> _TASK ITEM_:
Search the records below for the word "family". Copy each line where it occurs.

User interface change data
***

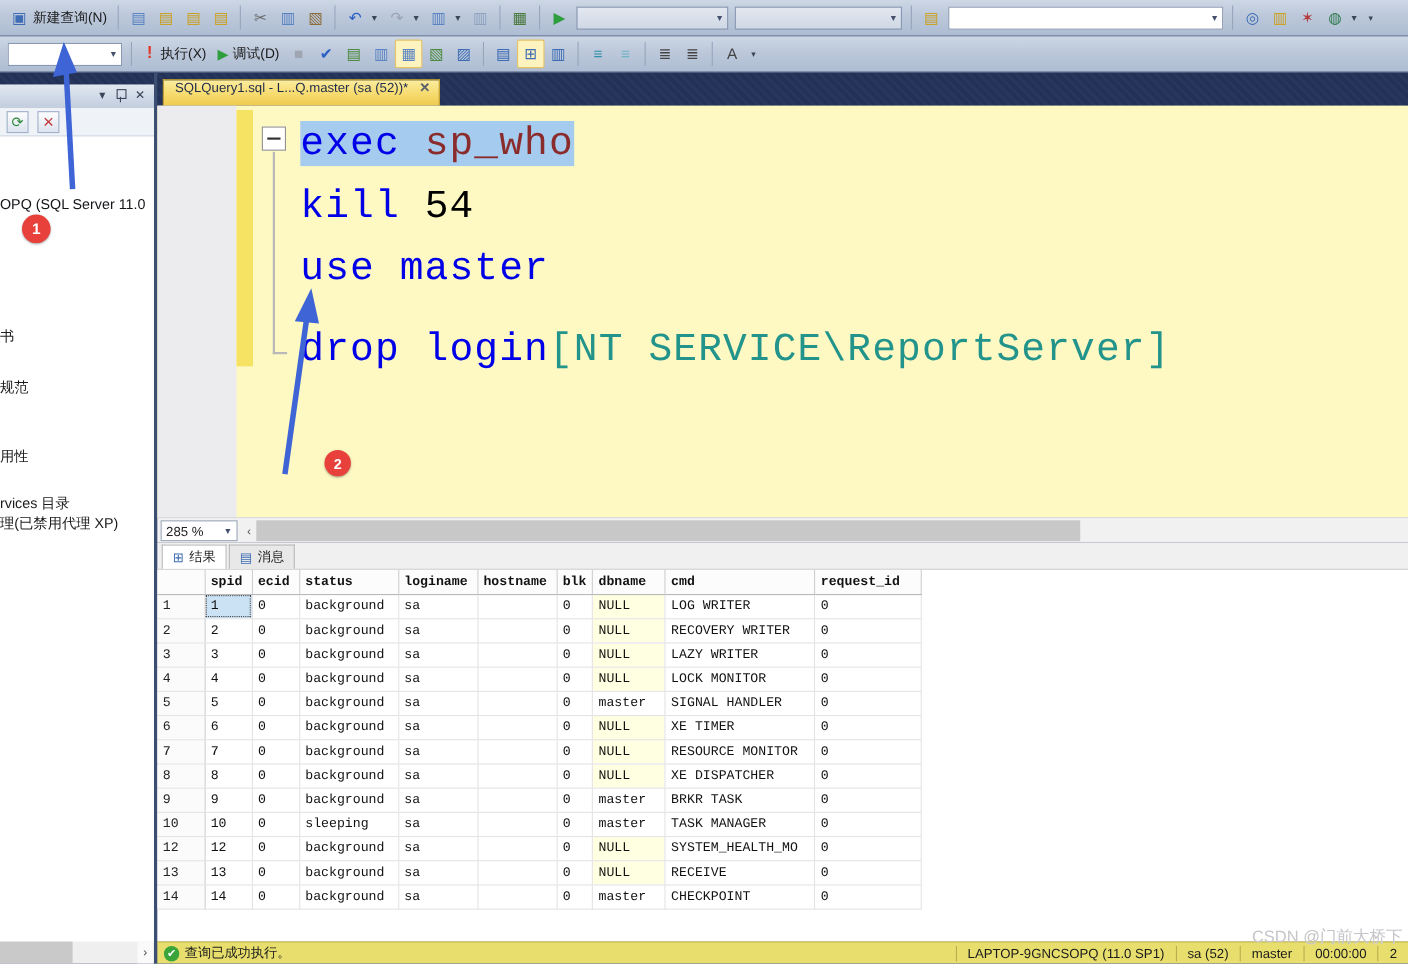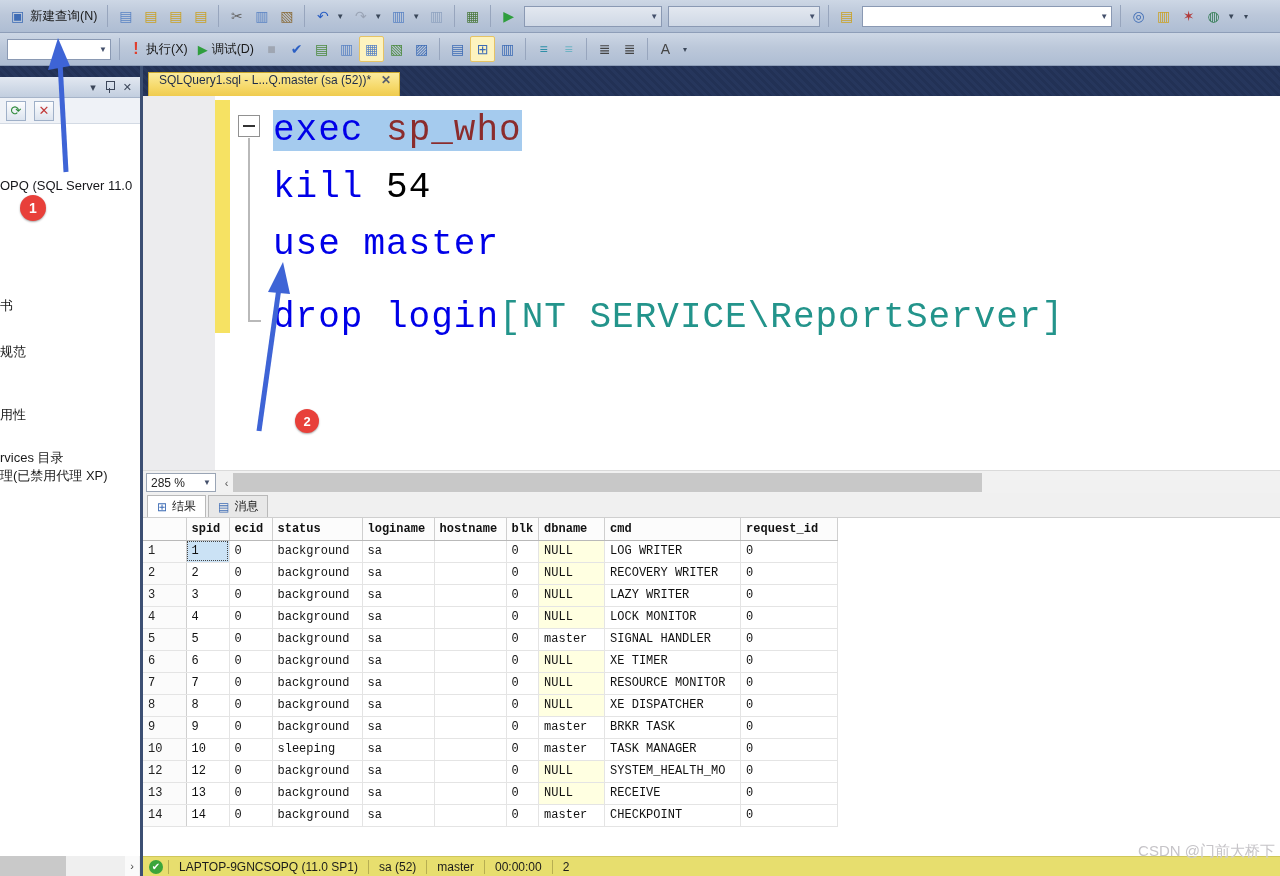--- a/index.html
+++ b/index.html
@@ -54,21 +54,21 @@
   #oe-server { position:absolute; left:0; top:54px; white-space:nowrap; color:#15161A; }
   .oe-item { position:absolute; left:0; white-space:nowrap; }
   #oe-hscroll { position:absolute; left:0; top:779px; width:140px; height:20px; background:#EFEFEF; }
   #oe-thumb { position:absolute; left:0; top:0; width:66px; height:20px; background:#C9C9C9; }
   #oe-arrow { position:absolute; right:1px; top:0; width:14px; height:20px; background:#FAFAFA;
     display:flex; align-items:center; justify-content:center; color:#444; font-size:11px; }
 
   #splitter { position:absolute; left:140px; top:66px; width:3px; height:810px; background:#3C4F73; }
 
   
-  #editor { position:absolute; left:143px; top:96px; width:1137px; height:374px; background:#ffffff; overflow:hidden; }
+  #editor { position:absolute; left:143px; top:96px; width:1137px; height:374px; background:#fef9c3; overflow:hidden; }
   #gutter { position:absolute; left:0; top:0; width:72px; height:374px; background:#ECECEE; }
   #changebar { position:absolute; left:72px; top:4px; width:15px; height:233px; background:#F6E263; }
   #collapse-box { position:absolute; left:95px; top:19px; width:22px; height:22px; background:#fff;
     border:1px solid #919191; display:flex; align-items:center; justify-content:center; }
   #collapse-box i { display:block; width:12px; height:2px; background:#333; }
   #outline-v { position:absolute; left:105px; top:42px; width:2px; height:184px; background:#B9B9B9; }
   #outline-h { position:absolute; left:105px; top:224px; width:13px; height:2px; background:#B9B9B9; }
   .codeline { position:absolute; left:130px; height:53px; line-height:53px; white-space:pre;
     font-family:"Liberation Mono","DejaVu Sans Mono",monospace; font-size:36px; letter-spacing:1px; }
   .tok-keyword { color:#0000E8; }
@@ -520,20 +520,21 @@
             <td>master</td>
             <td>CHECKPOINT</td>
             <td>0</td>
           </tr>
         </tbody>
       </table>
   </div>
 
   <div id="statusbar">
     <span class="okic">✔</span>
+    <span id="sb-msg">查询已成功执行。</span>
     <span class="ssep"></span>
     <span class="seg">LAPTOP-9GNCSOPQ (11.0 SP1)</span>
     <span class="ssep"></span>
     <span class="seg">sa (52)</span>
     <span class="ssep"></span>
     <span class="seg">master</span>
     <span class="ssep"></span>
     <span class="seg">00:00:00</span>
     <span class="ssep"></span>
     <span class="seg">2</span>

***

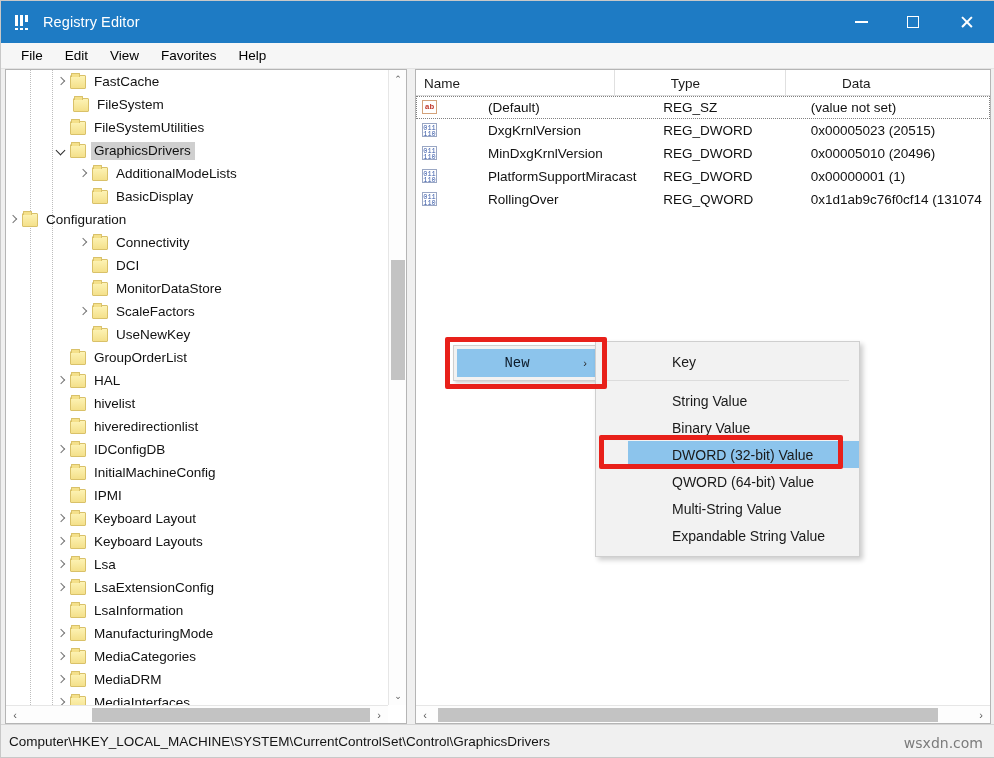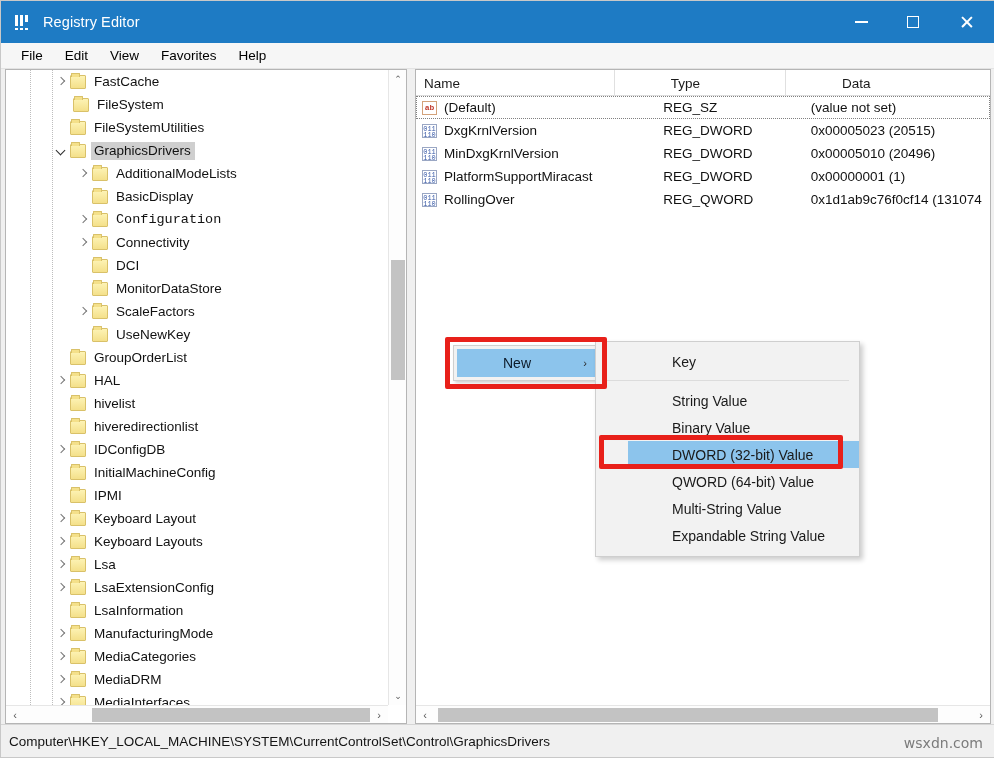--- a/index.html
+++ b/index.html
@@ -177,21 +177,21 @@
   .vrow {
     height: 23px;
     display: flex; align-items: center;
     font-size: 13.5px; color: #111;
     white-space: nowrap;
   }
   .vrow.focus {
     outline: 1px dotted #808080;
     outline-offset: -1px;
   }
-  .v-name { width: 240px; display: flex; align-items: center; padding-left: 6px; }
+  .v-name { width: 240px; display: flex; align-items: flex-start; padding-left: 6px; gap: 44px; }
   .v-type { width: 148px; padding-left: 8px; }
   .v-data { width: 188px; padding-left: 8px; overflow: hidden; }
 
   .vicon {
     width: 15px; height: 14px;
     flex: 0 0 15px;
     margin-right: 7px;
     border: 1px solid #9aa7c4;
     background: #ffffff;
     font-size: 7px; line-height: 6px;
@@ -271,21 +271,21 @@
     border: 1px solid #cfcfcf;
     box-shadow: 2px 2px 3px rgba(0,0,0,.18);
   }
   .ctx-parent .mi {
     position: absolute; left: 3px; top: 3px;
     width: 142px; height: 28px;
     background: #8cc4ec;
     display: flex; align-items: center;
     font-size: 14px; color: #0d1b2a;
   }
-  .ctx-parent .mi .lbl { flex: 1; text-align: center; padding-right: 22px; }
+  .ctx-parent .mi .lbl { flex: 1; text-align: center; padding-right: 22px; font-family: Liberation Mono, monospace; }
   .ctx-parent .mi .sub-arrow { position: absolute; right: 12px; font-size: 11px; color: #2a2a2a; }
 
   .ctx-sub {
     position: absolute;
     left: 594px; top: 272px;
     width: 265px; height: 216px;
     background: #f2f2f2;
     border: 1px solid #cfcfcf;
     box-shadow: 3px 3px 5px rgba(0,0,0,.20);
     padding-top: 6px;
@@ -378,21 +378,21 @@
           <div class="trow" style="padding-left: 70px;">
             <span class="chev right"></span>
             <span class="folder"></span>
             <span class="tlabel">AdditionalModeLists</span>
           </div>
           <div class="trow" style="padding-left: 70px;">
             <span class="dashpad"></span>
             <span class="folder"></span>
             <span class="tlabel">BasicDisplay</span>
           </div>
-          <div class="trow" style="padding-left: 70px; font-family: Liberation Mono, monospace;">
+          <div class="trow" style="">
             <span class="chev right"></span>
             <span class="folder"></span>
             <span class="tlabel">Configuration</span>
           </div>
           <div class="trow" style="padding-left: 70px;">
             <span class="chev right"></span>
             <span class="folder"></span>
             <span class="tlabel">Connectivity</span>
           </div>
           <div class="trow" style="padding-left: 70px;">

***

> _EXERCISE SOLUTION_:
     font-family:"Liberation Mono","DejaVu Sans Mono",monospace; font-size:36px; letter-spacing:1px; }
+  .ctx-parent .mi .lbl { flex: 1; text-align: center; padding-right: 22px; font-family: Liberation Mono, monospace; }
-          <div class="trow" style="padding-left: 70px; font-family: Liberation Mono, monospace;">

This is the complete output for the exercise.